QuoteIt seems to me that when a skeptical person is shown evidence that, for example, auras do not exist in the physical energetic sense, they will do either one of two things. A, they will conclude there is nothing interesting to investigate in people who do individual "aural work", or B they will actively talk and type and podcast how much of a bunch of hooey aural work really is. Both endings have a real dismissive tone. I say, lets look at this more closely.
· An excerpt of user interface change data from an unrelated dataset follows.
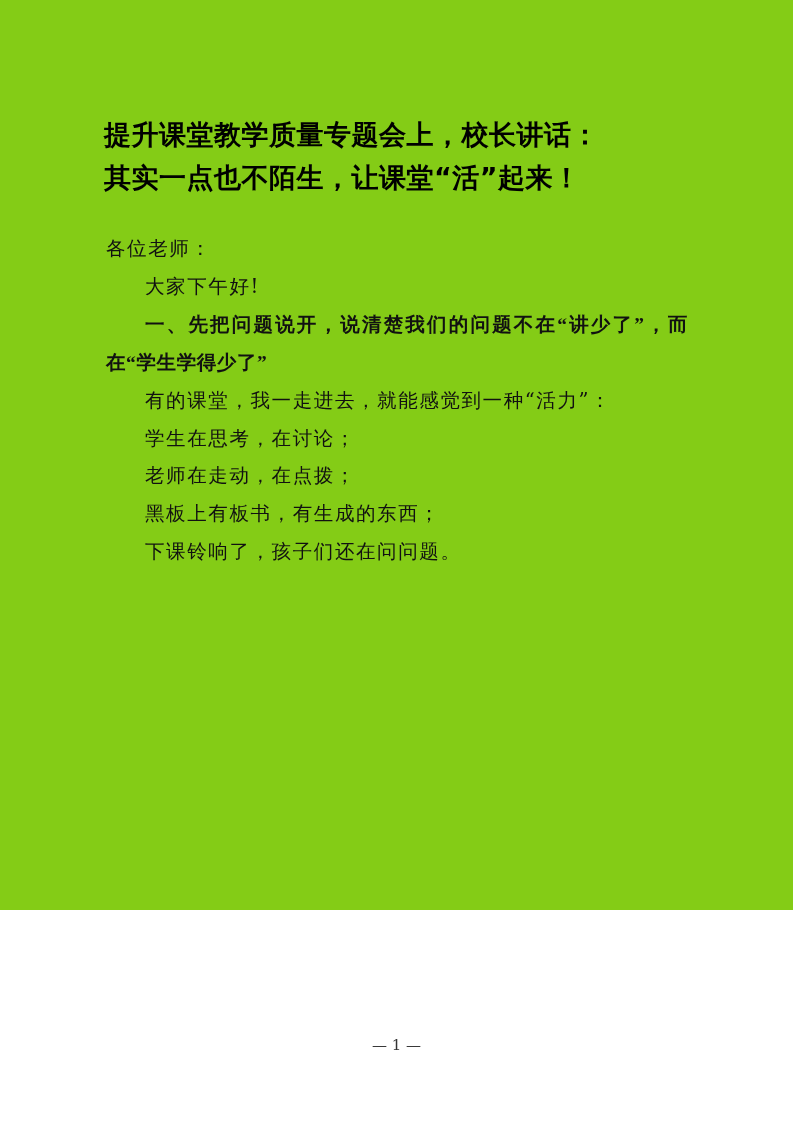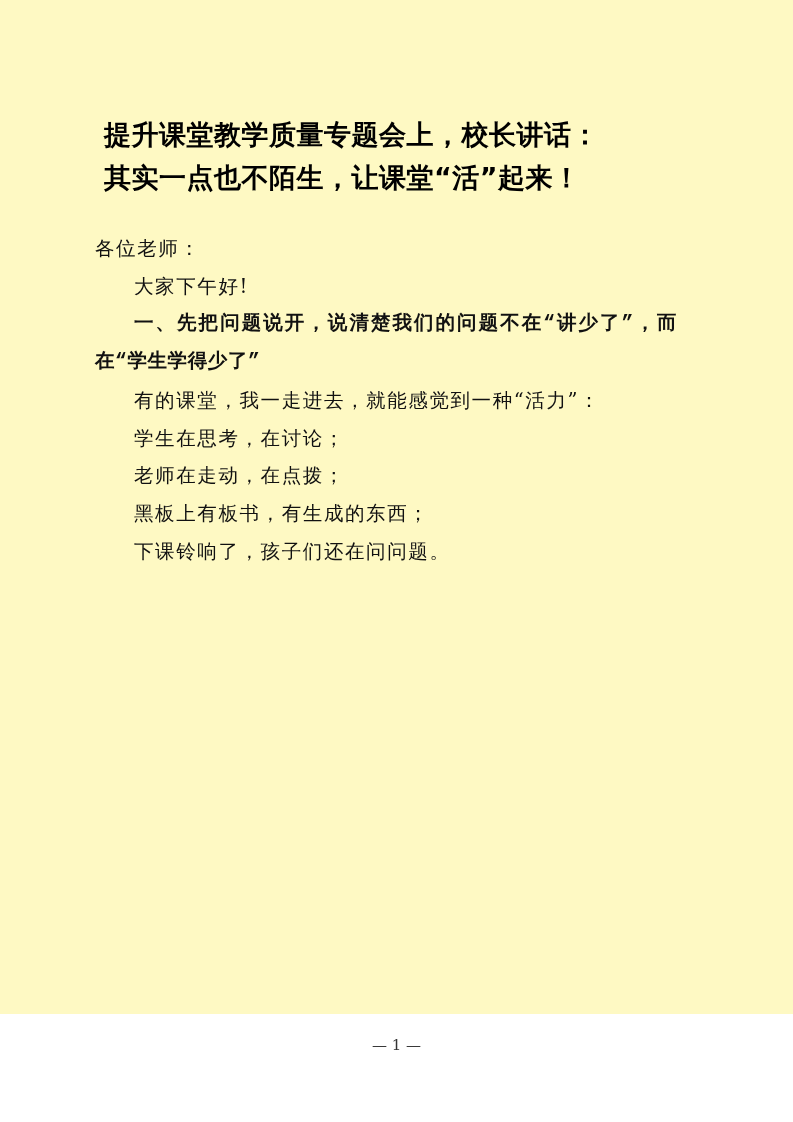--- a/index.html
+++ b/index.html
@@ -4,7 +4,7 @@
 <style>
   html, body { margin: 0; padding: 0; background: #ffffff; }
   body { width: 793px; height: 1122px; position: relative; overflow: hidden; }
-  .page { position: absolute; left: 0; top: 0; width: 793px; height: 1014px; background: #fef9c3; }
+  .page { position: absolute; left: 0; top: 0; width: 793px; height: 910px; background: #84cc16; }
   .title {
     position: absolute; left: 104px; top: 113px; width: 600px;
     font-family: "DejaVu Sans", "Liberation Sans", sans-serif;

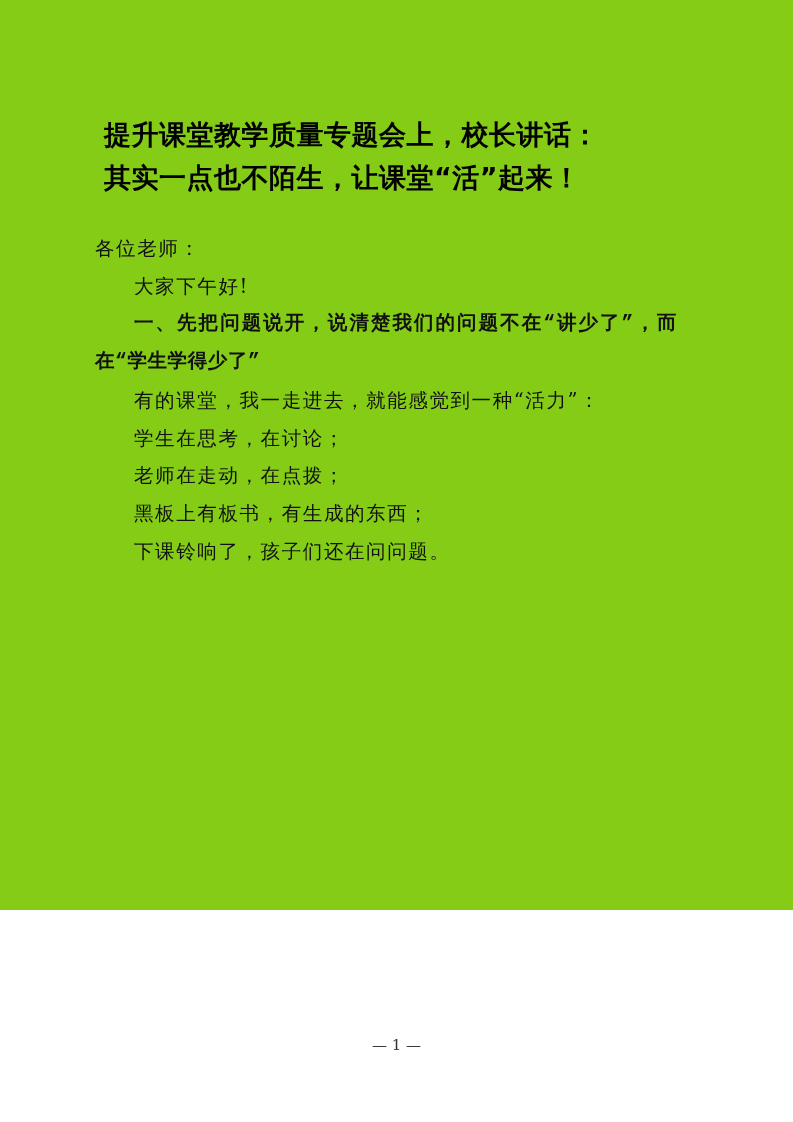--- a/index.html
+++ b/index.html
@@ -12,7 +12,7 @@
     letter-spacing: 0.5px; white-space: nowrap;
   }
   .body {
-    position: absolute; left: 95px; top: 230px; width: 582px;
+    position: absolute; left: 106px; top: 230px; width: 582px;
     font-family: "DejaVu Serif", "Liberation Serif", serif;
     font-size: 19.5px; line-height: 37.9px; color: #111;
     letter-spacing: 1.6px;

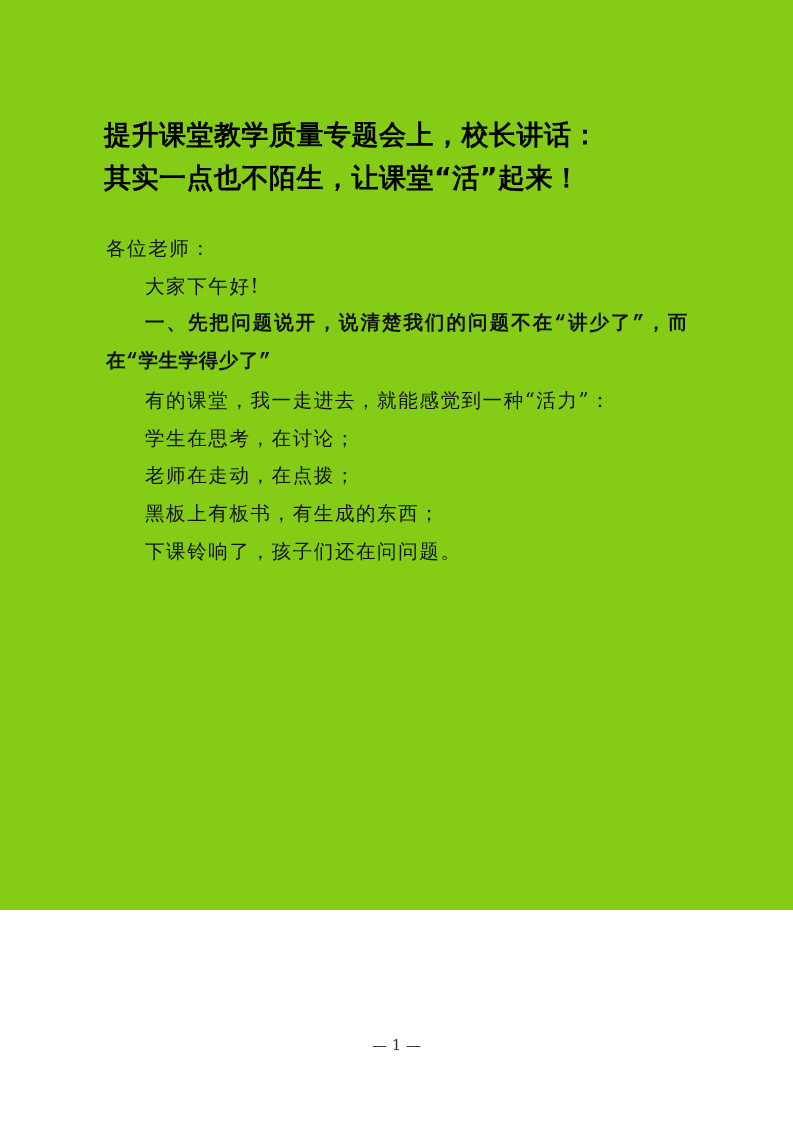--- a/index.html
+++ b/index.html
@@ -20,7 +20,7 @@
   .body p { margin: 0; text-align: justify; text-align-last: left; }
   .indent { text-indent: 2em; }
   .heading {
-    font-family: Liberation Mono, monospace;
+    font-family: Liberation Serif, serif;
     font-weight: bold; letter-spacing: 0.6px;
   }
   .footer {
There doesn't seem to be this thing called aural energy which sits around a person and can be manipulated by thought. However, this mental exercise has some interesting results, it seems the thought process of imagining this field around oneself and manipulating it changes the way the person reacts to reality, and THAT is very interesting.
It's interesting and useful bullshit. What else do you want me to say? I'm glad that you realize that it is all in your head because there are enough True Believers that will either swallow the bullshit down whole without taking a sniff first or will use New Ageish words to con other people out of money. Neither of these are acceptable.

Quote"But it's /just/ the placebo effect".

Just? /Just/ the placebo effect you say? That's like saying that the reason photosynthesis continues to function on this planet is /just/ because of photons from the sun. There's something interesting here, in psychosomatic and somatopsychic connections, something so profoundly useful and meaningful that it is, well, STUPID to dismiss.

Which is why I tend to hang out with "New Agers" more than Skeptics. The weird stuff has interesting results.

~Kai
I've never been dismissive about the placebo effect. It's interesting to see how we can mindfuck ourselves. We just have to take a step back every once in awhile and remind ourselves that this isn't real. Don't drink your own jenkem. There's also the fact that certain alternative practices can be harmful. They can give you all of the side effects without any of the positive benefits.
You cannot fathom the immensity of the fuck i do not give.